Dalton Fury and I have exchanged emails about this book and I think he provides some valuable insight into the highly complex cultural and OPSEC issues. -Brandon

Next week I will visit hallowed ground. I will stand on the corner of West and Vesey Street, face the National September 11 Memorial, and look skyward toward the flight paths of American Airlines flight 11 with 175, which struck the World Trade Towers eleven years earlier. I will do it because I have a choice, because I am one of millions of Americans that hasn’t forgotten, and because there is no place on earth I’d rather be than downtown Manhattan on the anniversary of 9/11.

Since that first jumbo jet slammed into tower one at 8:46:30 AM that Tuesday morning our nation has struggled through two long wars that have tested the mettle of America’s finest young men and women—and which were arguably were focused on killing one man. This past week not only reminded me of these long wars, but it also offered some odd nostalgia and a large dose of déjà vu.

First, I learned the same time as the rest of the world that one of America’s secret members of SEAL Team Six, which executed Operation Neptune Spear, had authored a book titled No Easy Day about the shadowed exploits of the team and how al Qaeda mastermind Usama Bin Laden really met his maker. I was a shocked by the news. Like most tier one operators, I thought I was still in tune with the happenings of the secret world I left behind, even in retirement.

Then I learned the book’s author elected to invoke a pseudonym. The author chose to conceal his true name for two reasons—reasons with which I am very familiar. One, to ensure America focuses on the story and his teammates, not on “Mark Owen,” the individual. Had Owen used his true name, the claims of glory hunting would be loud and wide spread. Second, he chose to author under a pseudonym to protect his family and former teammates from enemies of the state.

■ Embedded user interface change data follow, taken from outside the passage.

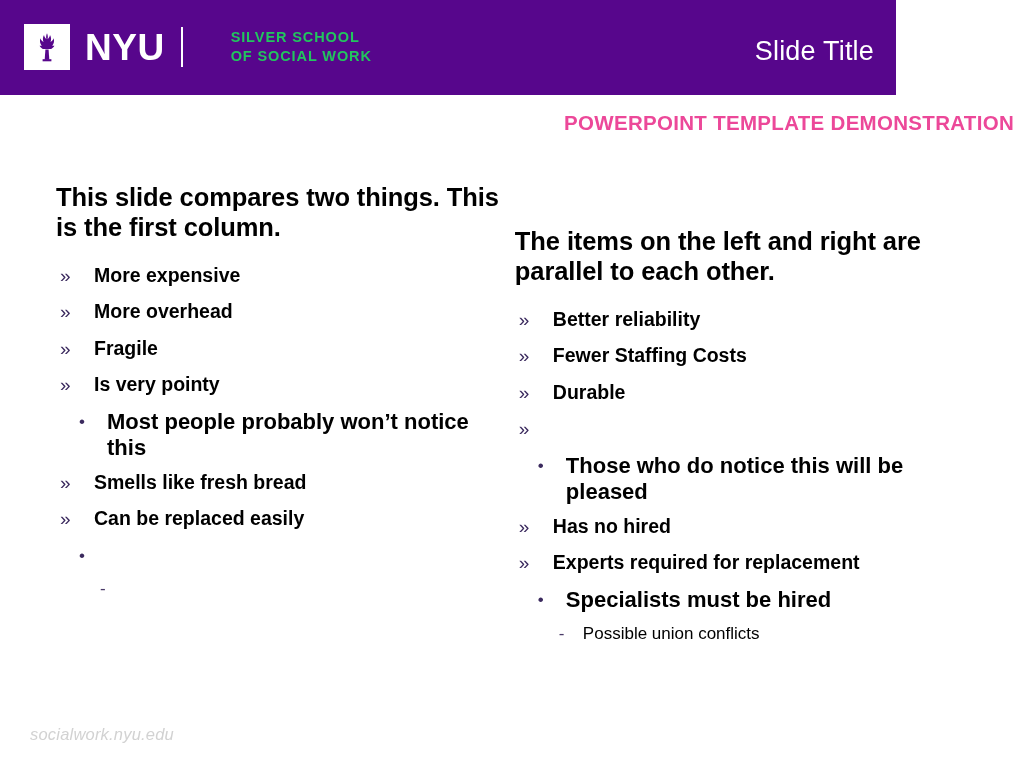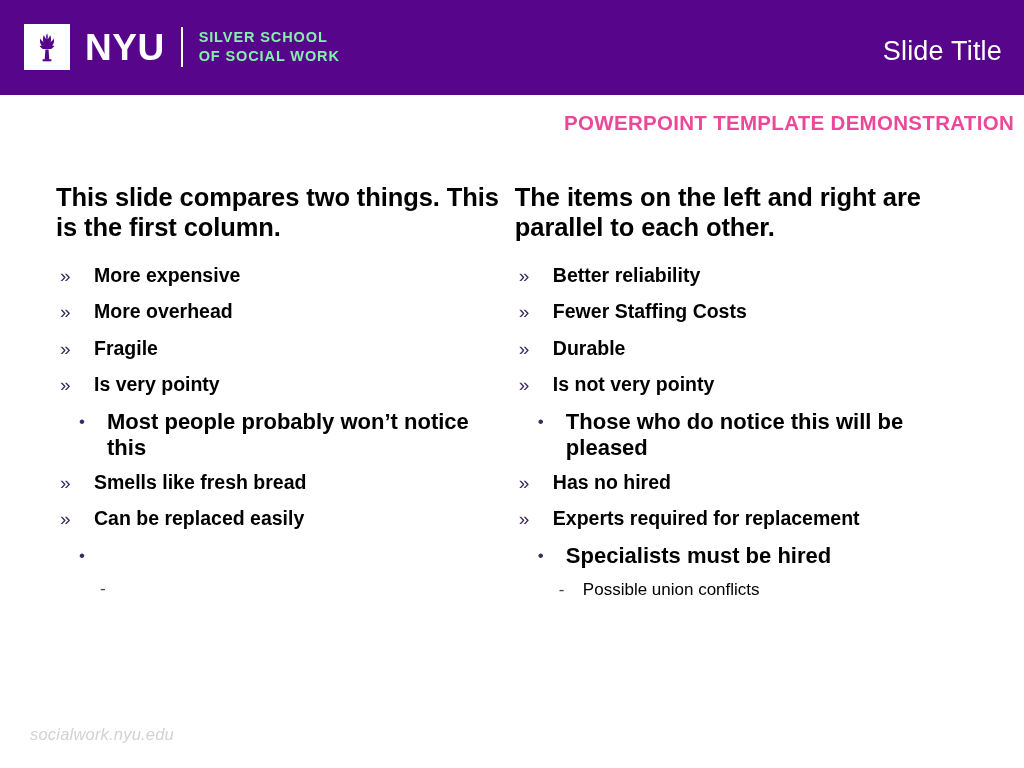"NYU" .header-bar { width: 1024px -> 896px }
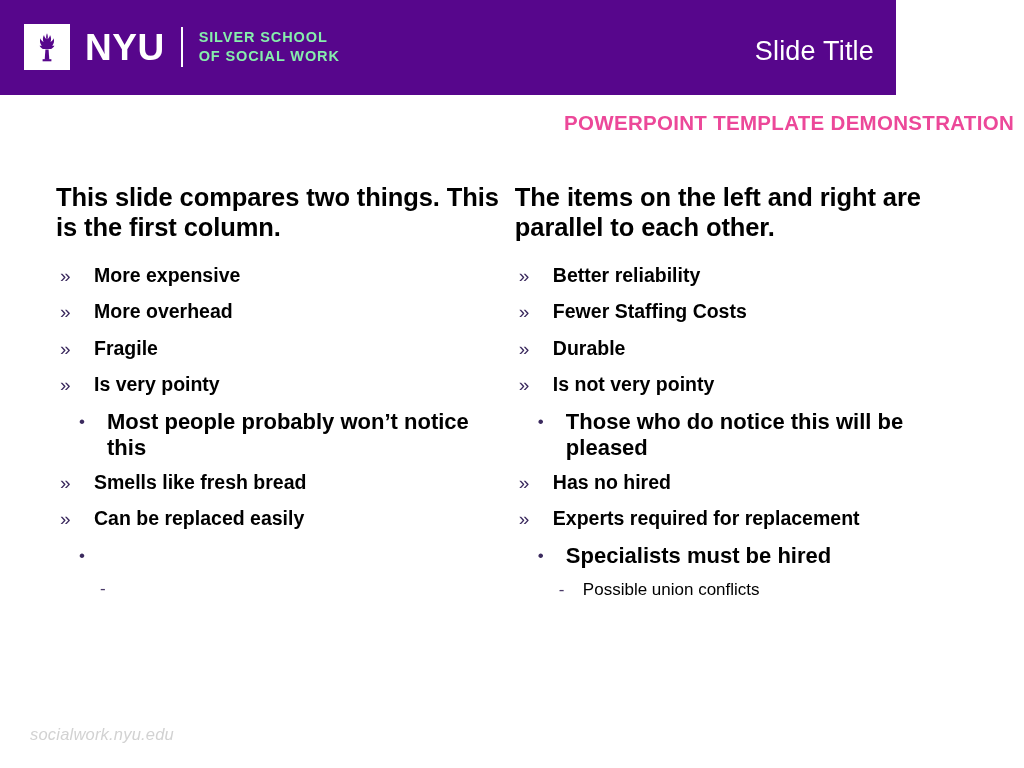"SILVER SCHOOL" .school-name { color: #86efac -> #22c55e; margin-left: none -> 32px }
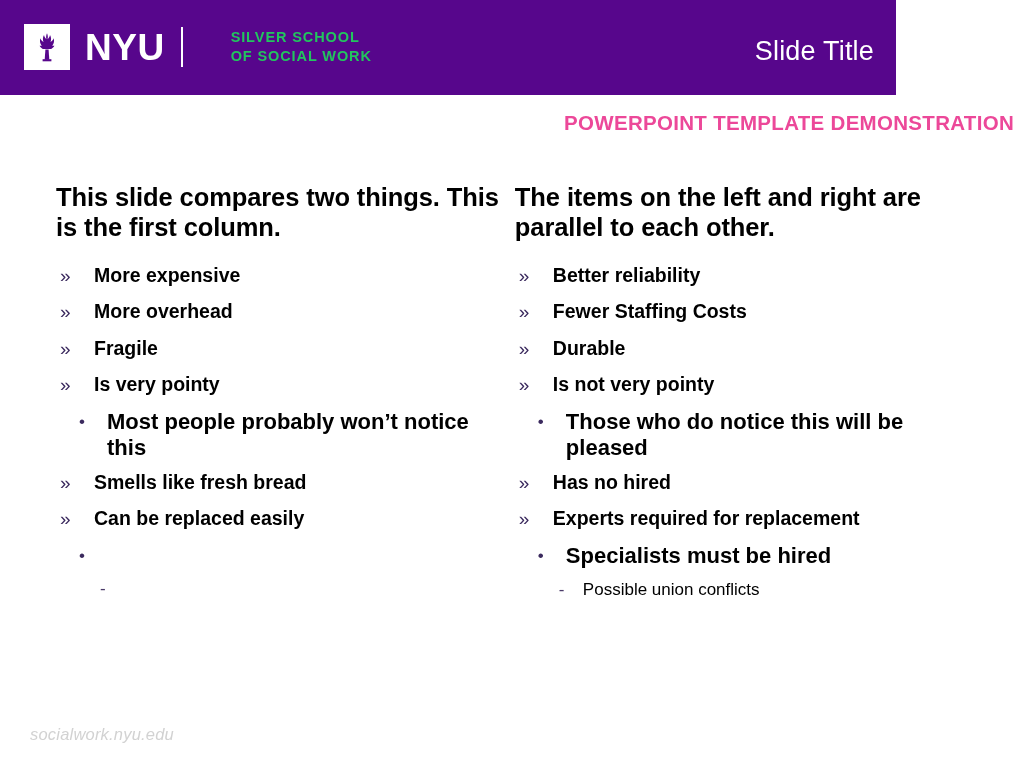"The items on the left" .column.right { margin-top: none -> 44px }
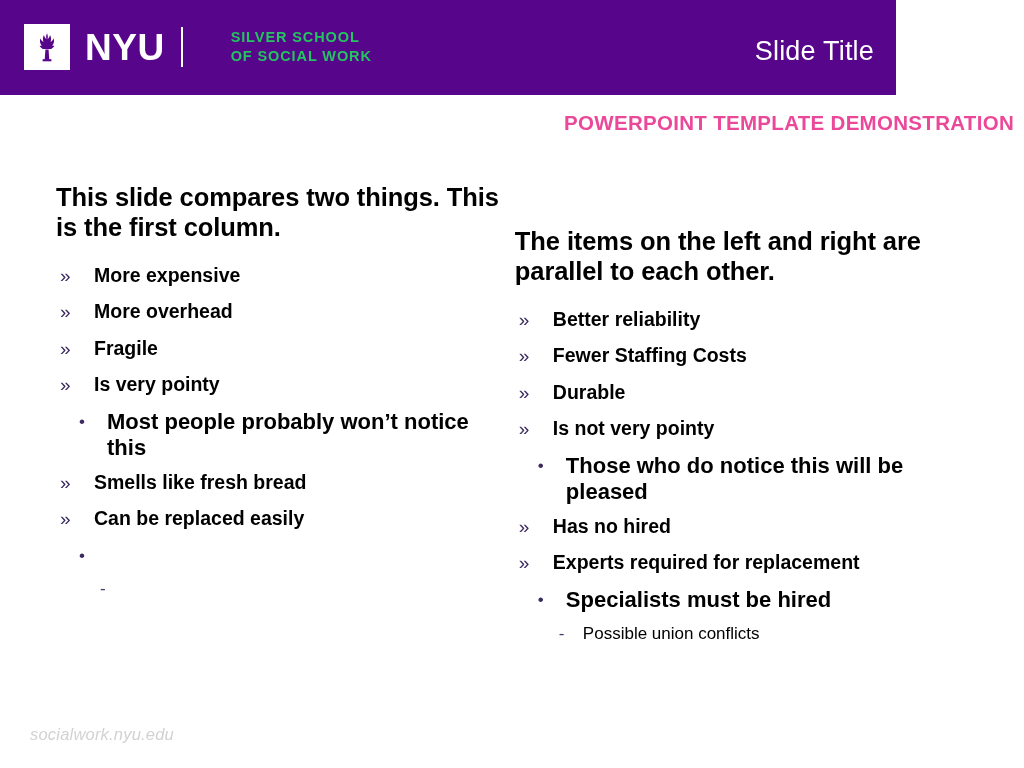"Is not very pointy" span.btext { html: <span>Is not very pointy</span> -> none }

During his many years in Six, Owen kept secrets. He is now sharing some of what he experienced. His critics have called those experiences “secrets.”

But Owen isn’t the first Six guy to share his experiences. With a quick count, I know of five Six guys to beat the pseudonymous Owen to the punch. The tsunami of negative press and personal attacks on both the author Owen, and his co-writer Kevin Maurer, surprised me. Sure, I knew they would take it on the chin for a bit, but I didn’t anticipate the massive amount of character bashing, name-calling, and the irresponsible leak of Owen’s true name and home address. It hit close to home.

Four years ago I authored the book Kill Bin Laden, appeared on 60 Minutes, and took on a pseudonym to protect my family and stiff arm the cries of glory hunting. These same steps were taken by Owen, who isn’t looking for fame either. “The UBL raid was such a gigantic event that this story needed to be told for the history books,” Owen said.